インプラント治療の賛否

瀬良歯科クリニックではインプラント治療を積極的に取り入れておりますが世間では賛否両論があります。歯科医の間でも患者様の間でも意見が分かれます。まとめてみます。
インプラント治療には、失った歯を補う画期的なアプローチとして高く評価される一方で、身体的・経済的な負担や将来的なリスクも存在します。
歯科医療の現場や患者さんの間で、どのようなメリット(賛成派の意見)とデメリット(慎重・反対派の意見)が議論されているのか、客観的な視点から整理して解説します。
賛成派の意見
インプラントを支持する最大の理由は、他の健康な歯を守りながら、天然歯に最も近い機能を取り戻せる」という点にあります。
残っている健康な歯を守れる
ブリッジのように両隣の健康な歯を削る必要がなく、入れ歯のように周囲の歯にバネをかけて負担を強いることもありません。一本の歯の欠損が、周囲の歯の寿命を縮める連鎖を防ぐことができます。
天然歯とほぼ変わらない強い力でかむことが可能です。
顎の骨に人工歯根(チタン)を強固に結合させるため、入れ歯やブリッジに比べて圧倒的に硬いものがしっかり噛めるようになります。
比較的高い審美性と違和感のなさ
見た目が自然で美しく、口の中でズレたり外れたりする精神的なストレスがありません。また、噛む刺激が顎の骨に伝わるため、骨の吸収を防ぐ効果もあります。
反対派の意見
一方で、治療に慎重な姿勢をとる歯科医師や、治療を避ける患者さんが懸念するのは、主に手術の負担と長期的な維持の難しさです。
外科手術のリスクを伴う
顎の骨に穴を開ける手術が必要なため、周囲の神経や血管を傷つけるアクシデントや、術後の感染症リスクがゼロではありません。
インプラント周囲炎
インプラントには天然歯にある「歯根膜(しこんまく)」というクッションや免疫の砦となる組織がないため、細菌感染に非常に弱いです。
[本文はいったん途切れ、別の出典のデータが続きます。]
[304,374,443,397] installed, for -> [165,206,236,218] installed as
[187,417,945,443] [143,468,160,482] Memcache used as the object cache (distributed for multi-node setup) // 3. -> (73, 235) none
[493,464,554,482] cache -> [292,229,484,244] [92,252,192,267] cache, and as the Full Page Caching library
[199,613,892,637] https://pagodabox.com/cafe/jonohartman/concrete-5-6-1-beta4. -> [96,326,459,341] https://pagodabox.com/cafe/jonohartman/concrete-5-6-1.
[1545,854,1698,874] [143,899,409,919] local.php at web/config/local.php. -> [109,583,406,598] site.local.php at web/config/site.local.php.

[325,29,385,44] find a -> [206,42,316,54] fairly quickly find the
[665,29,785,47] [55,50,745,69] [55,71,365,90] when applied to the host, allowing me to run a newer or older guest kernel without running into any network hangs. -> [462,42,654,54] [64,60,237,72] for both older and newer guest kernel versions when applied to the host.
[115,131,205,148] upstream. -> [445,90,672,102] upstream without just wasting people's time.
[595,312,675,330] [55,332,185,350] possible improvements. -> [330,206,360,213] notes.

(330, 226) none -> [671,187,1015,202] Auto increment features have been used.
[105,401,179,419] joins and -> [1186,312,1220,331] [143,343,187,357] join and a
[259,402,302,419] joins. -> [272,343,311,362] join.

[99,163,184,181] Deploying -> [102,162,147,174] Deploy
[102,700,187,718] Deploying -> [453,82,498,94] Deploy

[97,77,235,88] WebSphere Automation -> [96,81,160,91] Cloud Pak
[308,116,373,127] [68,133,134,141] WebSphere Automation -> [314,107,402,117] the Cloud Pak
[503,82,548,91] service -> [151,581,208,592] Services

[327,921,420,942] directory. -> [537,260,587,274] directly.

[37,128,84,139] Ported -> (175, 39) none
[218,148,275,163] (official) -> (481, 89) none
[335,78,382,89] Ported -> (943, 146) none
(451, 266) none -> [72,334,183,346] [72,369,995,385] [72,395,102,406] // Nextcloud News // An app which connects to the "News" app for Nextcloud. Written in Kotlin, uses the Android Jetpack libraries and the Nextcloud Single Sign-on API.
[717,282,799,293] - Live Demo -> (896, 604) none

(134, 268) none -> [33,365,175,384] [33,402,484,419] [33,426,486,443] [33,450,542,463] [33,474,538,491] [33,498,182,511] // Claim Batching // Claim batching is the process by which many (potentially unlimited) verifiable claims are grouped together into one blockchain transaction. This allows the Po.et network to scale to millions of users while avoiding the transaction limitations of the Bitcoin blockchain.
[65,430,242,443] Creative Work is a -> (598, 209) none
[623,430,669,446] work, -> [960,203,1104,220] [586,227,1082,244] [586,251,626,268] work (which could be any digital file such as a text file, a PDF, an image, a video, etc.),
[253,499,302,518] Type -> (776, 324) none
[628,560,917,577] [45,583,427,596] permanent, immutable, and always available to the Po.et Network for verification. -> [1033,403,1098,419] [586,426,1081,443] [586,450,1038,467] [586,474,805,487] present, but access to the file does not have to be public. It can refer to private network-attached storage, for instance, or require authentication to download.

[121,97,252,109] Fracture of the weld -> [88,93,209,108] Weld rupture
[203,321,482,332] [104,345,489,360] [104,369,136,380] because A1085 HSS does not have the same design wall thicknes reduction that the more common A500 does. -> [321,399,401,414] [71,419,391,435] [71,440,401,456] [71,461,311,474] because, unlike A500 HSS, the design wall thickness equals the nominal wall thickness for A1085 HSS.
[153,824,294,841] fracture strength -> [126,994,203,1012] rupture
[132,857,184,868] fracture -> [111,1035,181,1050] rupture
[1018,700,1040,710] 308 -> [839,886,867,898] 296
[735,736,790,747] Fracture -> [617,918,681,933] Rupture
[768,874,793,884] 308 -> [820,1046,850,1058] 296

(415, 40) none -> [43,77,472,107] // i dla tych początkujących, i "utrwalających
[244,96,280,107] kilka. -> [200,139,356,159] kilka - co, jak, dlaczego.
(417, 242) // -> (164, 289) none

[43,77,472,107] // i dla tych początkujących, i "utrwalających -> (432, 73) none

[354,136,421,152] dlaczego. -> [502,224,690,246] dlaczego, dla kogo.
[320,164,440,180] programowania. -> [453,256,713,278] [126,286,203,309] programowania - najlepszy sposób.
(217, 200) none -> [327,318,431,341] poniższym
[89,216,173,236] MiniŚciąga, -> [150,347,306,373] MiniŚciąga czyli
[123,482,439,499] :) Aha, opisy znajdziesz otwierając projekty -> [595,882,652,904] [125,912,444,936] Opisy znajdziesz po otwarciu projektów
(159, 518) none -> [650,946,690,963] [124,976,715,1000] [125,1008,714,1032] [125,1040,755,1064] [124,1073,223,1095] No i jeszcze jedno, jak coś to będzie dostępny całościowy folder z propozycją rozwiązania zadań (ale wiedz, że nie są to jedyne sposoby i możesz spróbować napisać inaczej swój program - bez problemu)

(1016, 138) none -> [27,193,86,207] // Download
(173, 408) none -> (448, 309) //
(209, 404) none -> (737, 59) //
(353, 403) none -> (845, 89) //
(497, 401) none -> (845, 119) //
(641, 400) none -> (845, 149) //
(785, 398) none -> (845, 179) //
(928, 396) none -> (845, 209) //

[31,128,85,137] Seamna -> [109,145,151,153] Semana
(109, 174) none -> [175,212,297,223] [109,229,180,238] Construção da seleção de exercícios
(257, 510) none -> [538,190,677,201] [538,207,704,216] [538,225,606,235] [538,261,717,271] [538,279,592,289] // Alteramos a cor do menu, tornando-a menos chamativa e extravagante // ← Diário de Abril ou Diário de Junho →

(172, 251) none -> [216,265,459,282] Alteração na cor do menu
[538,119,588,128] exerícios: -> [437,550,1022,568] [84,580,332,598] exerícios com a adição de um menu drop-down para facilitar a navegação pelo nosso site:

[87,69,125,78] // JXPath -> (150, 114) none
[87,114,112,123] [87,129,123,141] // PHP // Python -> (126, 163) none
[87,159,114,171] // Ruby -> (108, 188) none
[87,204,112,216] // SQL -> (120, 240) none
ひとたび歯周病(インプラント周囲炎)になると進行が非常に早く、最悪の場合は骨が溶けてインプラントが抜け落ちてしまいます。
適応できないケースがある
骨の量が極端に少ない場合や、糖尿病・高血圧などの全身疾患がある場合、また骨粗鬆症(こつそしょうしょう)の薬を服用している場合は、治療ができない場合があります。
一生モノとは限らない・再治療の難しさ
一度インプラント周囲の骨を大きく失ってしまうと、その場所に再度インプラントを埋入(まいにゅう)するための造骨治療が極めて困難になるケースがあります。
費用と時間の負担
自由診療(保険適用外)となるため高額であり、骨と結合するのを待つ期間を含め、治療完了までに数ヶ月以上かかることもあります。
なぜ「歯科医師によっても意見が分かれる」のか?
歯科医師の間でも意見が分かれるのは、それぞれの治療哲学(何を最優先にするか)が異なるためです。
インプラントを積極的に推奨する歯科医師
「全体の噛み合わせの崩壊を防ぐため、欠損部分を自立させ、残った健康な歯を守る援軍としてインプラントが不可欠である」という、お口全体の長期的な保存を重視する立場です。
インプラントに慎重・反対な歯科医師
「そもそも最強の天然歯がダメになった原因(ブラッシング不足や強い食いしばりなど)を解決しないまま人工物を植えても長持ちしない」「予後が万が一悪かった際のリスクや、外科手術自体のリスクをできる限り回避すべき」という、安全確実性を最優先にする立場です。
結論として
インプラントは魔法の治療ではなく、「高度な外科技術」と「徹底した術後のセルフケア・定期メンテナンス」がセットになって初めて真価を発揮する治療と言えます。